[BRIEF] Exactly as written, set down the lines from the top of the entries through the line bearing "subtotal: 3924.79 -> 4536.37", with every picture left out.

[RECORDS PROVIDED]
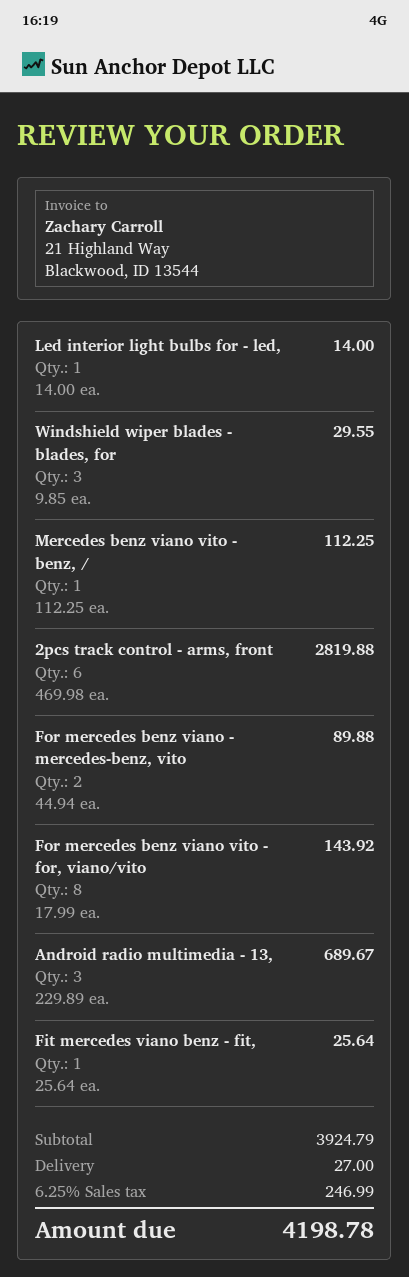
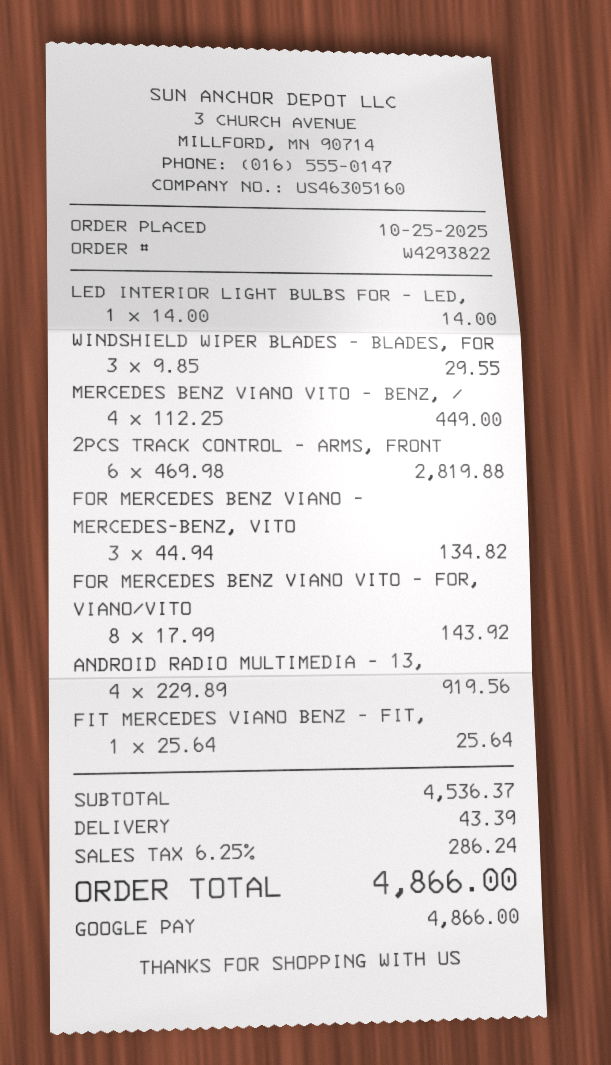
Mercedes benz viano vito - benz, /: 1 x 112.25 = 112.25 -> 4 x 112.25 = 449.00
For mercedes benz viano - mercedes-benz, vito: 2 x 44.94 = 89.88 -> 3 x 44.94 = 134.82
Android radio multimedia - 13,: 3 x 229.89 = 689.67 -> 4 x 229.89 = 919.56
subtotal: 3924.79 -> 4536.37
shipping: 27.00 -> 43.39
tax: 6.25% = 246.99 -> 6.25% = 286.24
total: 4198.78 -> 4866.00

[ANSWER SECTION]
Mercedes benz viano vito - benz, /: 1 x 112.25 = 112.25 -> 4 x 112.25 = 449.00
For mercedes benz viano - mercedes-benz, vito: 2 x 44.94 = 89.88 -> 3 x 44.94 = 134.82
Android radio multimedia - 13,: 3 x 229.89 = 689.67 -> 4 x 229.89 = 919.56
subtotal: 3924.79 -> 4536.37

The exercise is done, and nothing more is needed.